In decision written by Justice Antonin Scalia, court said 4th Circuit’s “suggestion that the doctrine of Ex parte Young is inapplicable because the Commission’s order was probably not inconsistent with federal law is unavailing. The inquiry into whether the suit lies under Ex parte Young does not include an analysis of the merits of the claim… In determining whether the Ex parte Young doctrine avoids an Eleventh Amendment bar to suit, a court need only conduct a ’straightforward inquiry’ into whether the complaint alleges an ongoing violation of federal law and seeks relief properly characterized as prospective… Here, Verizon’s prayer for injunctive relief -- that state officials be restrained from enforcing an order in contravention of controlling federal law -- clearly satisfies our ’straightforward inquiry.'”

On 2nd point, involving Sec. 1331, court said: “We have no doubt that federal courts have jurisdiction under Sec. 1331 to entertain such a suit… Federal courts have jurisdiction… where the petition’s right to recover will be sustained if federal law is given one construction and will be defeated if it is given another, unless the claim clearly appears to be immaterial… or is wholly insubstantial and frivolous. Here, resolution of Verizon’s claim turns on whether the Act, or an FCC ruling, precludes the Commission from ordering payment of reciprocal compensation and there is no suggestion that the claim is immaterial or insubstantial and frivolous.”

Supreme Court Mon. dismissed related case -- Richard Mathias v. WorldCom -- that had been argued at same time as Verizon case. WorldCom case, involving Ill. Commerce Commission (Mathias is chairman of ICC), questioned whether sovereign immunity provision of Constitution barred parties from challenging PUC enforcement decisions. High court dismissed it for lack of standing, issue that had come up in oral argument. Case had been brought by winning party -- ICC. After ICC ruled that Ameritech had to pay reciprocal compensation, Ameritech sought review in U.S. Dist. Court, Chicago, which refused ICC’s request for dismissal on sovereign immunity grounds but still ruled in ICC’s favor on reciprocal compensation issue.
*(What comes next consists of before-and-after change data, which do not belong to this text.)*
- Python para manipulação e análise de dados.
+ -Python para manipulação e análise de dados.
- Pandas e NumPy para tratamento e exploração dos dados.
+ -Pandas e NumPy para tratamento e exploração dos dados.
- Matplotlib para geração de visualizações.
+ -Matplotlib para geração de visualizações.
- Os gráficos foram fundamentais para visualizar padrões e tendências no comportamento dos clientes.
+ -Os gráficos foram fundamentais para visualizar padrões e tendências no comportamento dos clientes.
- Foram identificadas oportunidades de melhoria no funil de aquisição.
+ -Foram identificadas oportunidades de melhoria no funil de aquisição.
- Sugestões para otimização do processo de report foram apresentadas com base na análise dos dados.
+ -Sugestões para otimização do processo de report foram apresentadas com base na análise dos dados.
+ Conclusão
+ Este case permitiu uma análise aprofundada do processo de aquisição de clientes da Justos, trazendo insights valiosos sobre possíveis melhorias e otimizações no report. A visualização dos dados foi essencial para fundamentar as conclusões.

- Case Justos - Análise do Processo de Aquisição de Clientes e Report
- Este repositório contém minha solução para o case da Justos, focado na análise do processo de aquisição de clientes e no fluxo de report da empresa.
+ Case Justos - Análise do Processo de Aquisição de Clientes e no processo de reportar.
Supreme Court said: “After full briefing and oral argument, it is now clear that petitioners were the prevailing parties… As a general rule, a party may not appeal from a favorable judgment simply to obtain review of findings it deems erroneous.”
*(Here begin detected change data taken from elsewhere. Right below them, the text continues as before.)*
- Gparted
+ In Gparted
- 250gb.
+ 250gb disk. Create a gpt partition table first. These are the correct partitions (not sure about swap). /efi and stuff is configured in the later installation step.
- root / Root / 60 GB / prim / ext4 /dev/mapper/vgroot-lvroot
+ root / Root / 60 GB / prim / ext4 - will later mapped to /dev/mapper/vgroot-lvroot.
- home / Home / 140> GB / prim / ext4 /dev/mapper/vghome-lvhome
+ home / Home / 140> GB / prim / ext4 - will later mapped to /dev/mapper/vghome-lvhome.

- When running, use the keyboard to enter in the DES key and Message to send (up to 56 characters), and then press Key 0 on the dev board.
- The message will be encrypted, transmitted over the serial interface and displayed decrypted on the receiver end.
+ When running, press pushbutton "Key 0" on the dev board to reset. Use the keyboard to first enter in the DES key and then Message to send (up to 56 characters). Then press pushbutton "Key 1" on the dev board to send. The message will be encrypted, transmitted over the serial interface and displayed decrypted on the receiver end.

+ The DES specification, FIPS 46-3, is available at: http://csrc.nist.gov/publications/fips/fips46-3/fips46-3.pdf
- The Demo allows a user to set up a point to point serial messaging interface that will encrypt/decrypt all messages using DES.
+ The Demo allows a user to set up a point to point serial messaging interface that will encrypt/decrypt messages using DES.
AT&T said ruling was “an important step in advancing the implementation of the Telecom Act” because it “makes clear that federal courts have jurisdiction to review the approval and enforcement of interconnection agreements” by state PUCs. NARUC Gen. Counsel Brad Ramsay said he was “not really happy but not really surprised either” about decision.
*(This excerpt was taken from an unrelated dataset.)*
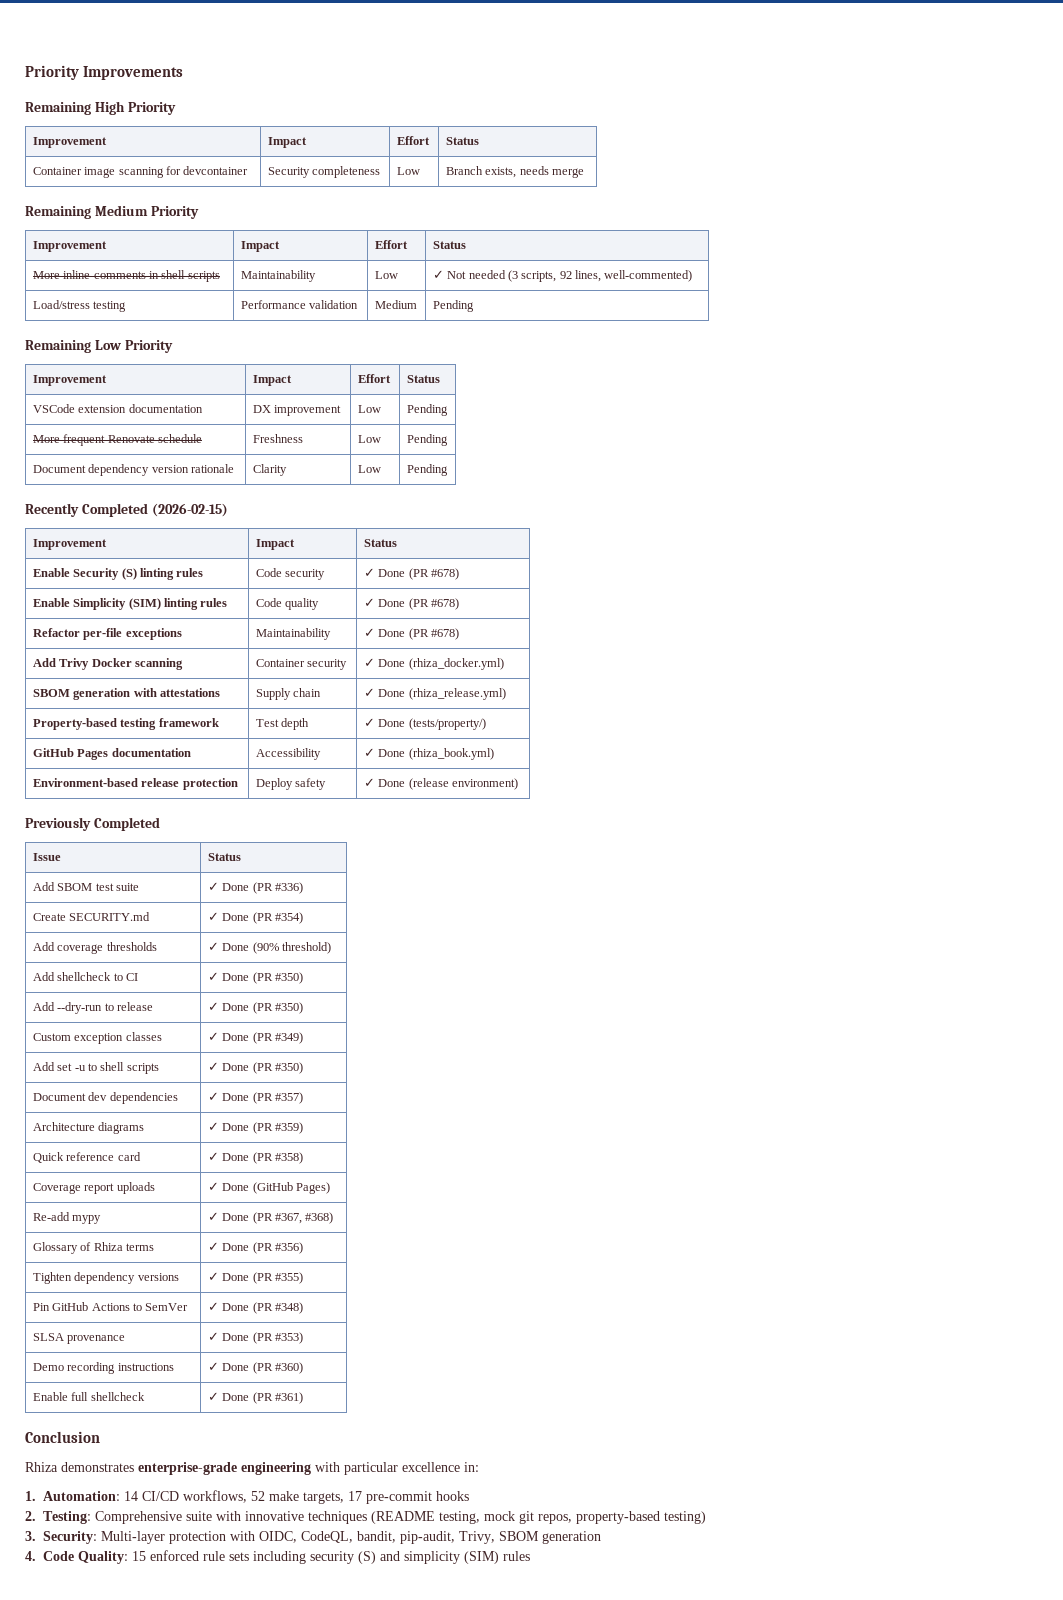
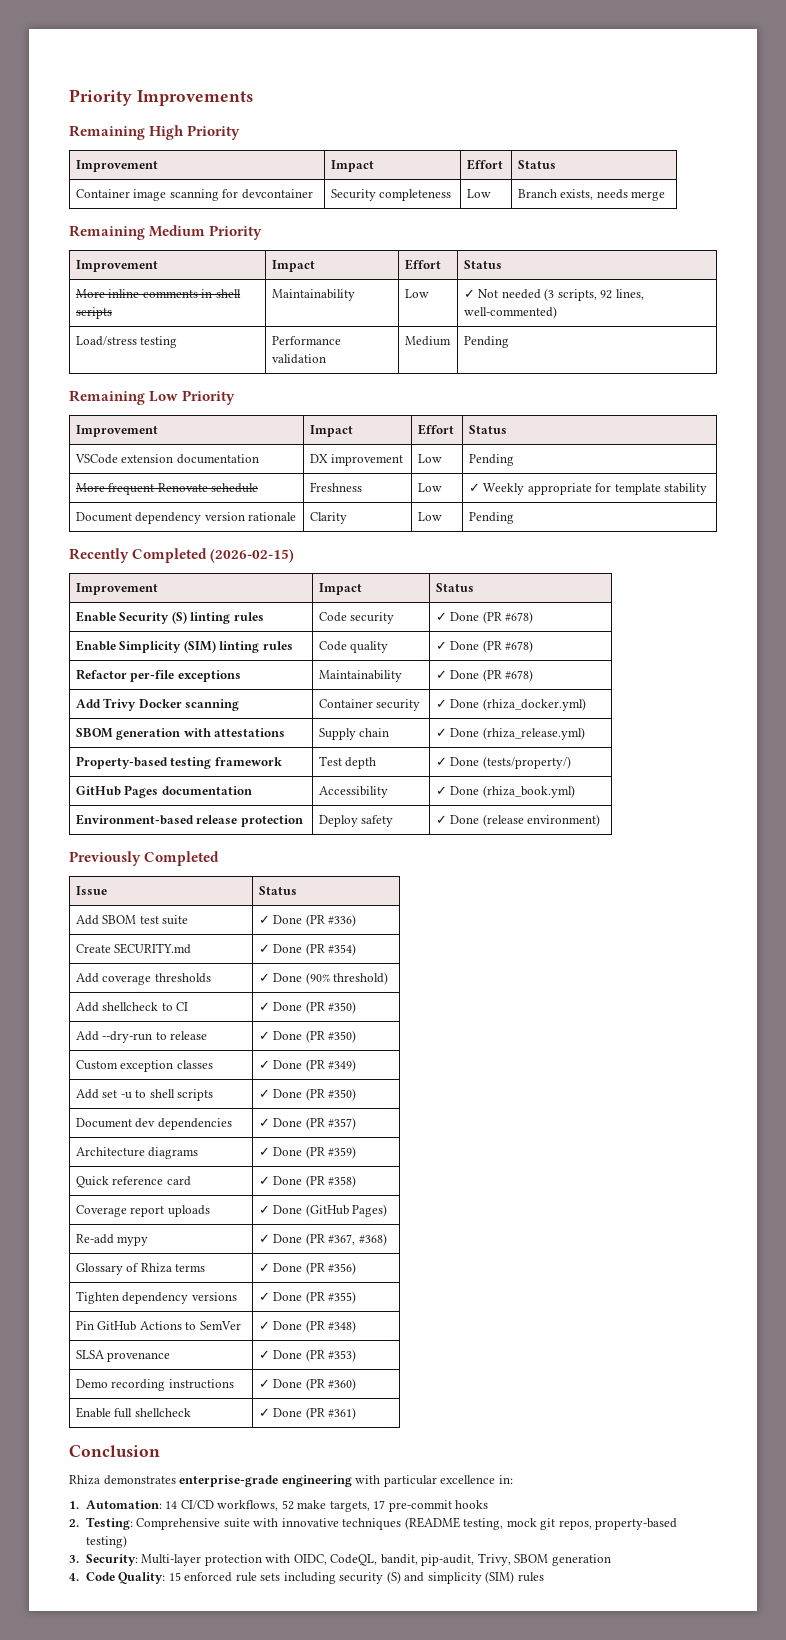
- More frequent Renovate schedule | Freshness | Low | Pending
+ More frequent Renovate schedule | Freshness | Low | ✓ Weekly appropriate for template stability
Kennedy’s concurring statement emphasized importance of careful review to protect states’ sovereign interests “as well as the obligations of state officials to respect the supremacy of federal law” when applying Ex parte Young doctrine. If care isn’t taken, 11th Amendment could become “legal fiction,” he said. Justice Souter questioned whether 11th Amendment even applied to this case. State of Md. was only “nominal” defendant and Verizon wasn’t seeking money damages or injunctive relief or challenging obvious state law, such as rate order, Souter wrote. Instead, he said: “The federal court is reviewing the state’s determination of a question of federal law and it is neither prudent nor natural to see such review as impugning the dignity of the state or implicating the states’ sovereign immunity in the federal system.”